DDD and uniqueness constraint - constraints

How would one validate a unique constraint using DDD? Let's say that an Entity has a property name that must be unique among the system and there is a specific EntityRepository method nameExists(name): bool... This is what I found people suggests to do, because the repository is the abstraction of the collection of all the Entityies and should be able to perform this check.
So before creating/adding the new Entity the command / domain service could check for the existence of a newName against the repository, but I think that this will not always work because of concurrency.
In a concurrent scenario where two transactions are started simultaneously, the EntityRepository's nameExists method might return false for both transactions, and as a result of this two entries with the same name will be incorrectly inserted.
I am sure that I am missing something basic, but the answers I found all point to the repository exists method - TBH others say that a UNIQUE constraint should be put on the DB to catch the concurrency case, but what if one uses Event Sourcing or a persistence layer that does not have unique constraints?
| Follow up question |
What if the uniqueness constraint is to be applied in different levels of a hierarchy?
A Container's name must be unique in the system and then Child names must be unique inside a Container.
Let's say that a transactional DB takes care of the uniqueness at the lowest possible level, what about the domain?
Should I still express the uniqueness logic at the domain level, e.g. with a Domain Service for the system-level uniqueness and embedding Child entities inside the Container entity and having a business rule (and therefore making Container the aggregate root)?
Or should I not bother with "replicating" the uniqueness in the domain and (given there are no other rules to apply between the two) split Container and Child? Will the domain lack expressiveness then?

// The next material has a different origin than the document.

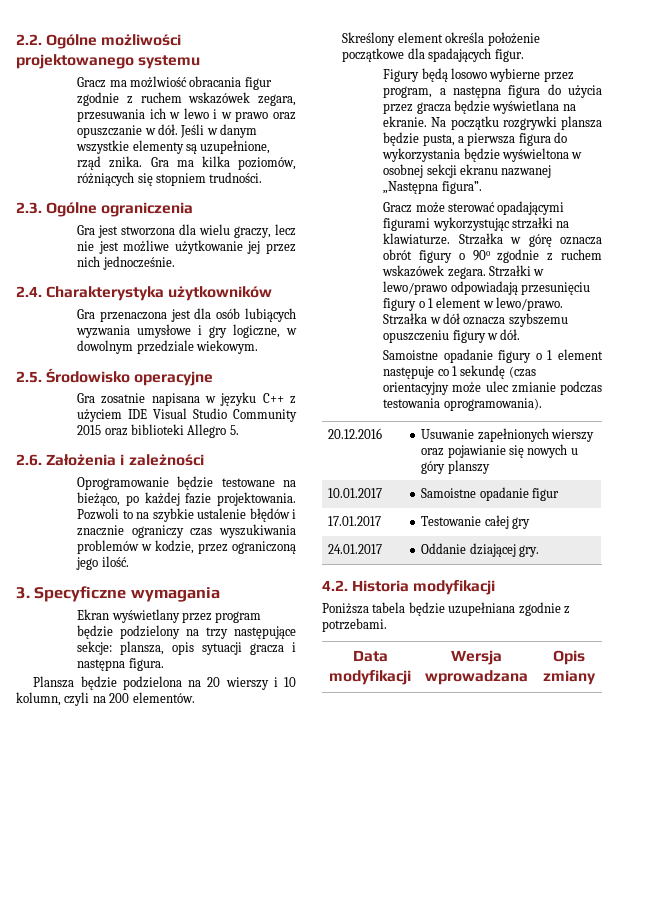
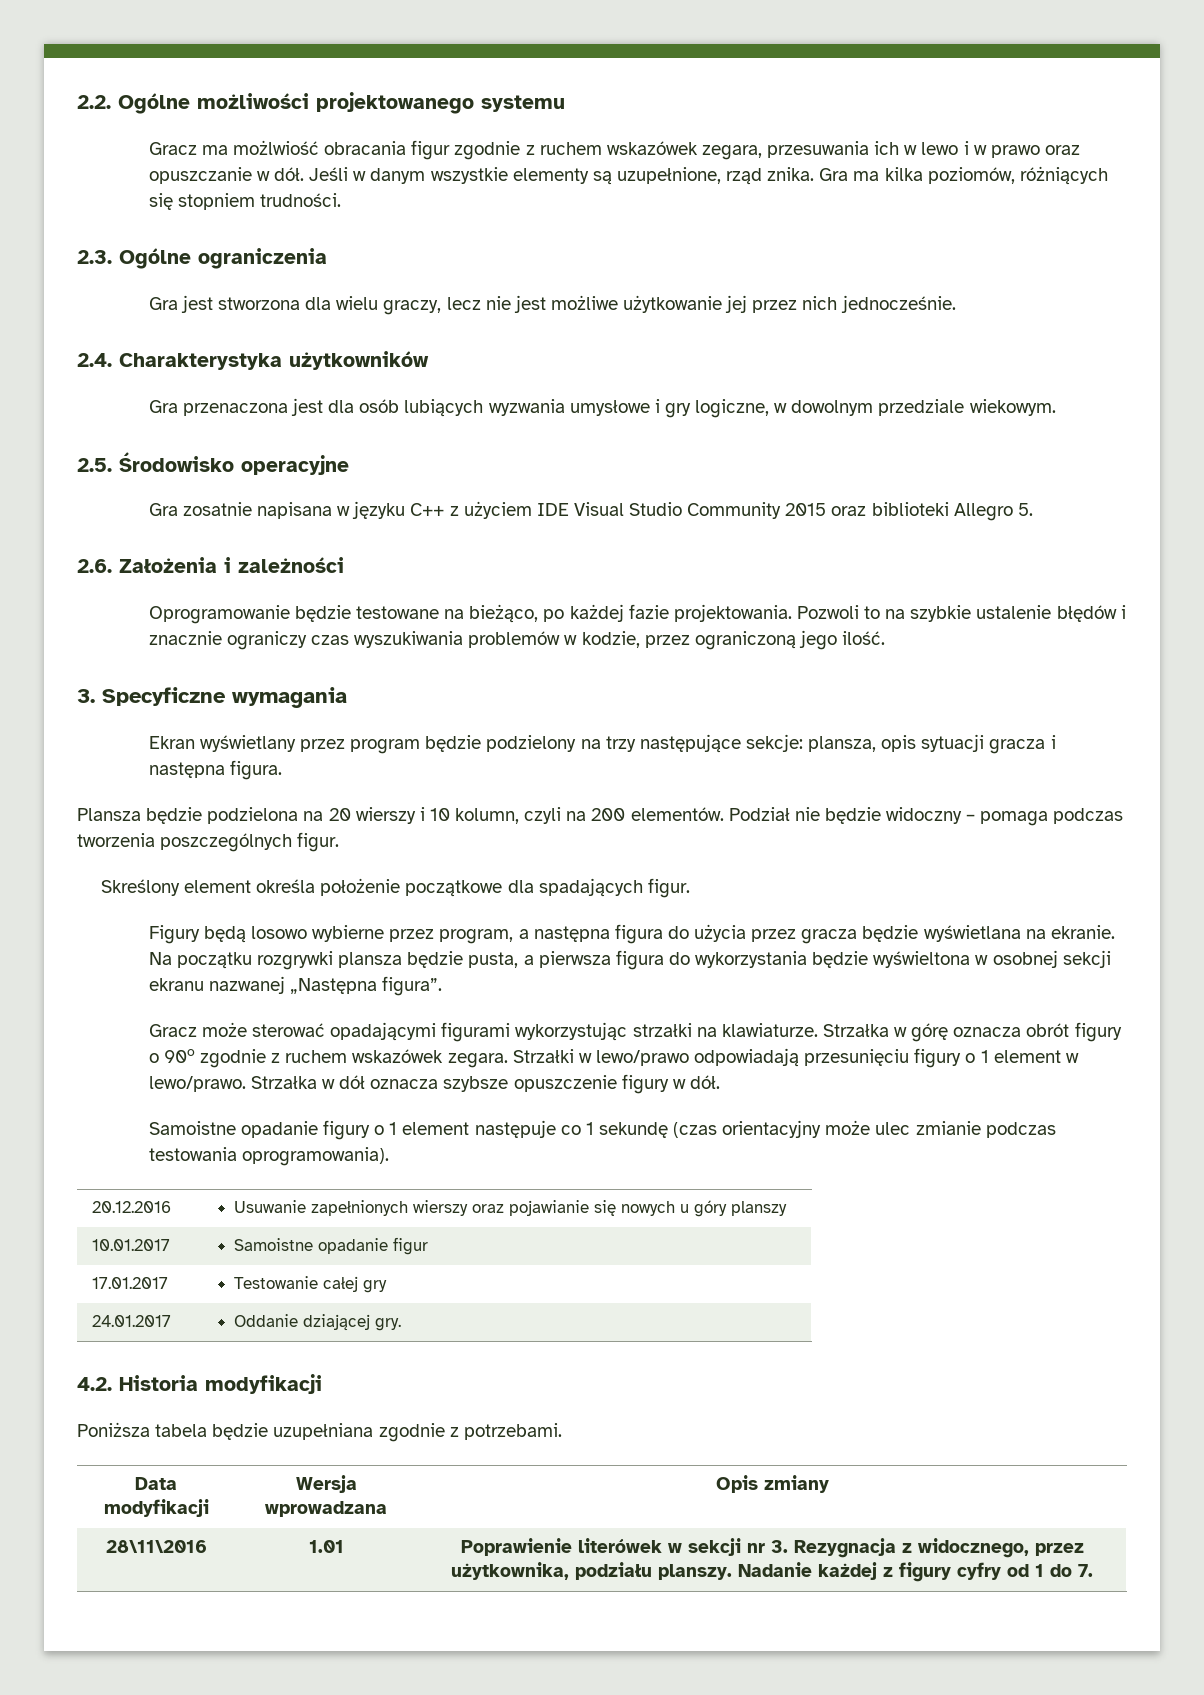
+ Podział nie będzie widoczny – pomaga podczas tworzenia poszczególnych figur.
- Strzałka w dół oznacza szybszemu opuszczeniu figury w dół.
+ Strzałka w dół oznacza szybsze opuszczenie figury w dół.
+ 28\11\2016 | 1.01 | Poprawienie literówek w sekcji nr 3. Rezygnacja z widocznego, przez użytkownika, podziału planszy. Nadanie każdej z figury cyfry od 1 do 7.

I am sure that I am missing something basic
Not something basic.
The term we normally use for enforcing a constraint, like uniqueness, across a set of entities is set validation. Greg Young calls your attention to a specific question:
What is the business impact of having a failure
Most set constraints fall into one of two categories
constraints that need to be true when the system reaches steady state, but may not hold while work is in progress. In business processes, these are often handled by detecting conflicts in the stored data, and then invoking various mitigation processes to resolve the conflict.
constraints that need to be true always.
The first category includes things like double booking a seat on an airplane; it's not necessarily a problem unless both people show up, and even then you can handle it by bumping someone to another seat, or another flight.
In these cases, you make a best effort - you look at a recent copy of the set, make sure there are no conflicts there, then hope for the best (accepting that some percentage of the time, you'll have missed a change).
See Memories, Guesses and Apologies (Pat Helland, 2007).
Second category is the hard one; to ensure the invariant holds you have to lock the entire set to ensure that races don't allow two different writers to insert conflicting information.
Relational databases tend to be really good at set validation - putting the entire set into a single database is going to be the right answer (note the assumption that the set is small enough to fit into a single database -- trying to lock two databases at the same time is hard).
Another possibility is to ensure that only one writer can update the set at any given time -- you don't have to worry about a losing a race when you are the only one running in it.
Sometimes you can lock a smaller set -- imagine, for example, having a collection of locks with numbers, and the hash code for the name tells you which lock you have to grab.
This simplest version of this is when you can use the name as the aggregate identifier itself.
if one uses Event Sourcing or a persistence layer that does not have unique constraints?
Sometimes, you introduce a persistent store dedicated to the set, just to ensure that you can maintain the invariant. See "microservices".
But if you can't change the database, and you can't use a database with the locking guarantees that you need, and the business absolutely has to have the set valid at all times... then you single thread that part of the work.
Everybody that wants to change a name puts a request into a queue, and the one thread responsible for managing the invariant certifies each and every change.
There's no magic; just hard work and trade offs.

Related

Does DynamoDB expose an API to query or detect when there is conflict in merging item data

DynamoDB is an AP system based on the original dynamo paper.
Is there any API to detect when a merge conflict has happened or resolved?
Is there any API to provide a strategy to resolve a conflict if it happens.
Your question is based on a wrong premise. Although DynamoDB shares the name, and some goals and implementation details, with the original "Dynamo" paper, it is not very close, and the data model in particular is completely different.
Whereas in the Dynamo paper multiple clients could store multiple different values for an item concurrently - and later readers need to resolve the conflict - DynamoDB does things very differently:
If two clients replace an item, DynamoDB offers a "last write wins" - one of these writes will win, you don't know or care which.
If two clients modify different attributes in the same item concurrently, both changes will be merged. I never found this explicitly promised, but it appears to work this way.
You also have a powerful conditional update feature, which can do a modification to a single item based on some condition on the old value of this item. These conditional updates are guaranteed to be isolated, so they can be used to ensure safe concurrent modification. For example, a conditional update can be used to implement so-called optimistic locking: An item has a version attribute among other attributes, a client reads the old item, decides what to change it to, and then does the write - with the condition that the version still hasn't changed. If the condition fails (because some other client raced us), the write fails and the client tries the whole process again (read again, apply a change, and write back).
DynamoDB also has a new feature of full (multi-item) transactions. This feature did not exist in Dynamo at all.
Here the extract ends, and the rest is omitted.